Esas No: 2013/30262
Karar No: 2013/31010
Yargıtay 13. Hukuk Dairesi 2013/30262 Esas 2013/31010 Karar Sayılı İlamı
"İçtihat Metni"
....vekili avukat ..... vekili avukat..... aralarındaki dava hakkında ... 6. Tüketici Mahkemesinden verilen 31.3.2013 gün ve 1347-808 sayılı hükmün Yargıtay Cumhuriyet Başsavcılığı tarafından kanun yararına temyiz edilmesi üzerine dosya incelendi, gereği konuşuldu.
K A R A R
Davacı, davalı bankadan kredi kullandığını, kendisinden masraf adı altında para kesildiğini, 1.550, 00 TL asıl alacak ve 635, 74 TL işlemiş faiz olmak üzere toplam 2.186, 74 TL nin tahsili için davalı hakkında icra takibi yaptığını, takibe itiraz edildiğini belirterek; itirazın iptaline karar verilmesini istemiştir.
Davalı, davanın reddini dilemiştir.
Mahkemece, masrafın sözleşmede müzakere edilmediği gerekçesiyle, davanın kısmen kabulüne, asıl alacak olan 1.550 TL yönünden itirazın iptaline, bu miktar üzerinden takibin devamına, işlemiş faiz yönünden davacının talebinin reddine karar verilmiş, karar Yargıtay Cumhuriyet Başsavcılığınca kanun yararına temyiz edilmiştir.
Davacı, davalı bankadan kredi kullandığını, kendisinden masraf adı altında para kesildiğini, 1.550, 00 TL asıl alacak ve 635, 74 TL işlemiş faiz olmak üzere toplam 2.186, 74 TL nin tahsili için davalı hakkında icra takibi yaptığını, takibe itiraz edildiğini belirterek; itirazın iptali istemiyle eldeki davayı açmıştır. Mahkemece asıl alacak yönden davanın kabulüne karar verilmiştir. Davacının davalı bankadan kredi kullandığı ve kredinin kullanılması sırasında kendisinden 1.550, 00 TL kesinti yapıldığı hususunda taraflar arasında bir uyuşmazlık bulunmamaktadır. Uyuşmazlık; yapılan kesintinin haksız olup olmadığı, faizin türü ve başlangıç tarihi hususundadır.

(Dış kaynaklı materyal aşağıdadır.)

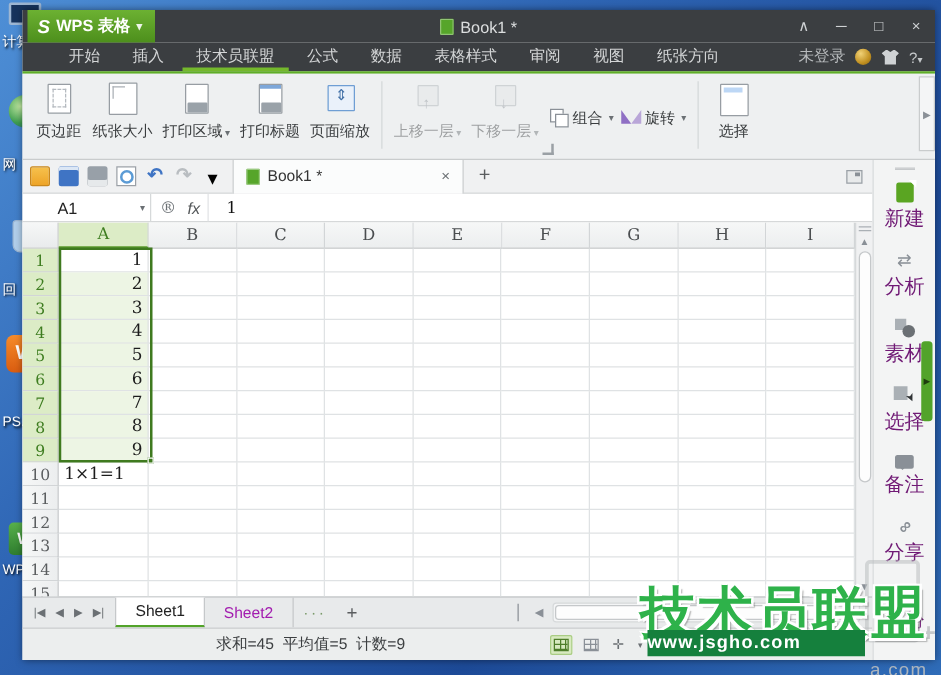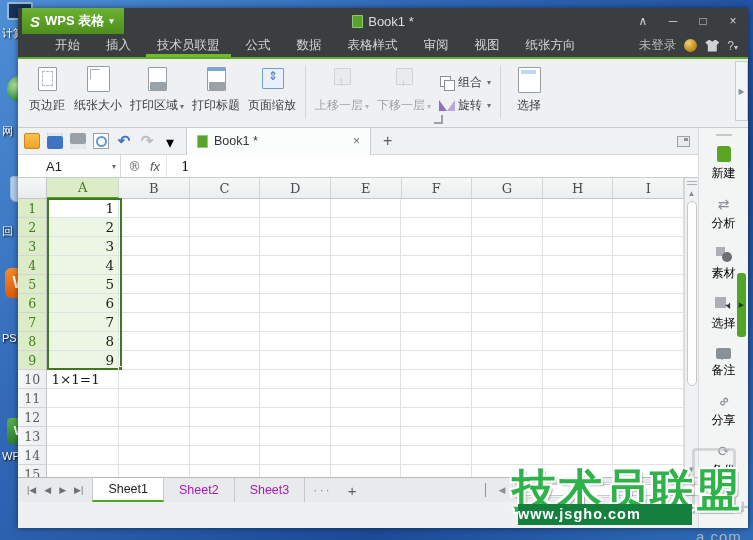"组合" .rstack { flex-direction: column -> row }
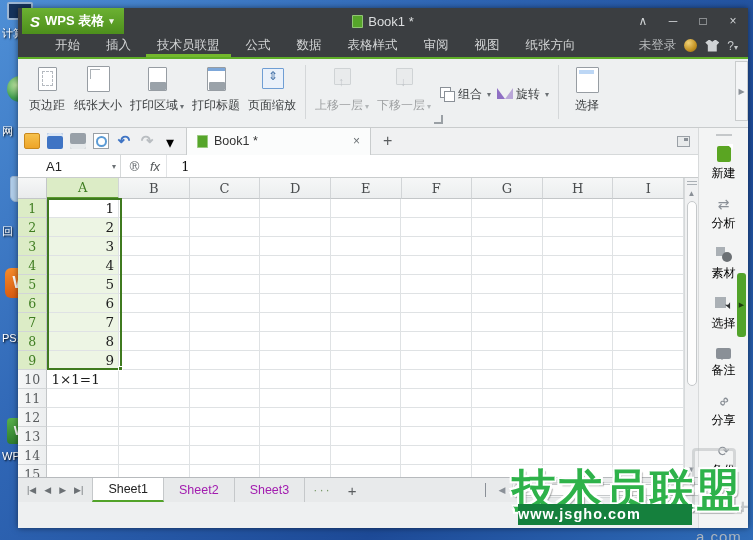"新建" .sbitem .sblabel { color: #000000 -> #701a75; font-size: 12px -> 16px }
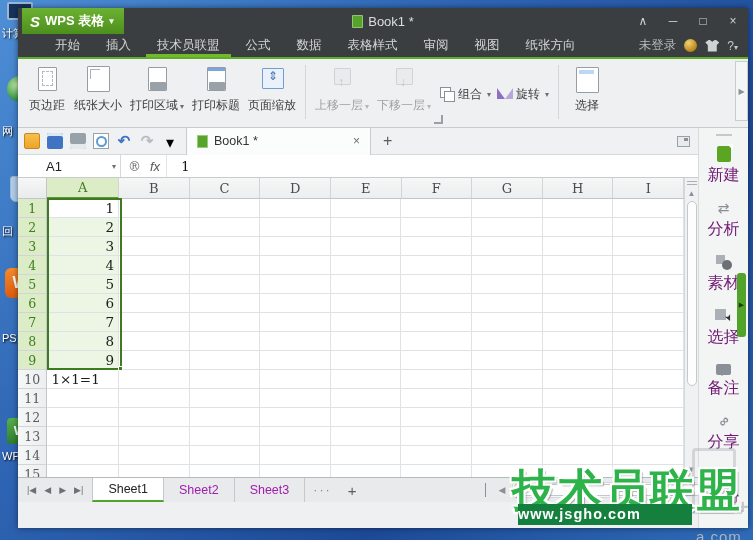"Sheet3" div.stab { html: <div>Sheet3</div> -> none }
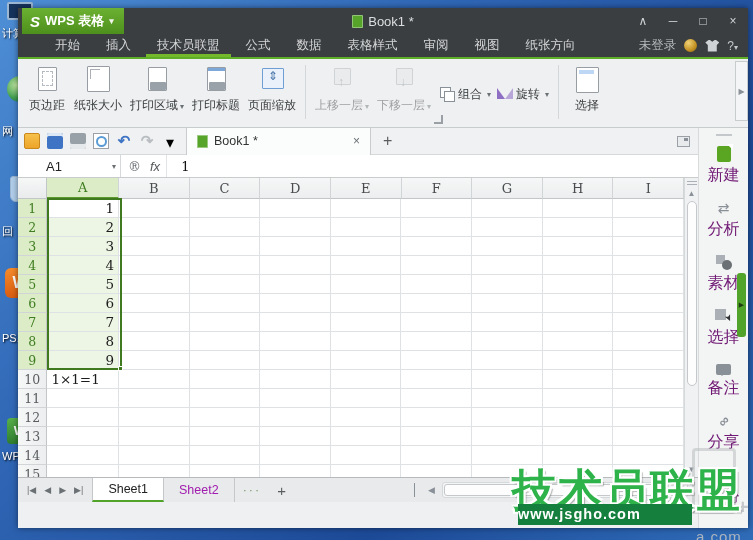"求和=45 平均值=5 计数=9" div.statusbar { html: none -> <div> <span>求和=45 平均值=5 计数=9</span> <div> <span> <div></div> <div></div> <div> <div>▾</div> </div> </span> <span>100 %</span> <span> <span>−</span> <span> <span></span> </span> <span>+</span> </span> </div> </div> }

6098 Sayılı Türk Borçlar Kanununun 117.maddesi uyarınca muaccel bir borcun borçlusu ancak alacaklının ihtarı ile mütemerrit olur. Muaccel hale gelmiş bir borçtan dolayı alacaklının herhangi bir ihtarı yok ise anılan yasa maddesi uyarınca faize ancak dava tarihinden itibaren hükmedilmesi
2013/30262-31010
gerekir. Dava konusu olayda davacı, kendi hak edişlerinden kesilen dava konusu miktarların ödenmesi için takip tarihinden önce davalıya ihtar çekerek onu temerrüde düşürdüğünü iddia ve ispat etmemiştir. Bu itibarla hüküm altına alınan miktara takip tarihinden itibaren faiz uygulanması zorunludur. Davalı tacir olup, dava konusu alacak ticari işletmesi ile ilgili olduğundan davacı alacağın avans faizi ile tahsilini isteyebilir ise de; davacı, icra takibinde avans faizi istememiş, alacağın %9 faizi ile tahsilini isteyerek faizin türünü yasal faiz olarak belirlemiştir. Hal böyle olunca, mahkemece, işlemiş faiz ve faizin türüne ilişkin mahkeme kararında hukuka aykırılık bulunmadığından Yargıtay Cumhuriyet Başsavcılığının kanun yararına bozma talebinin reddi gerekmiştir.
SONUÇ: Yukarıda açıklanan nedenlerle Yargıtay Cumhuriyet Başsavcılığının kanun yararına temyiz talebinin REDDİNE, 10.12.2013 gününde oybirliğiyle karar verildi.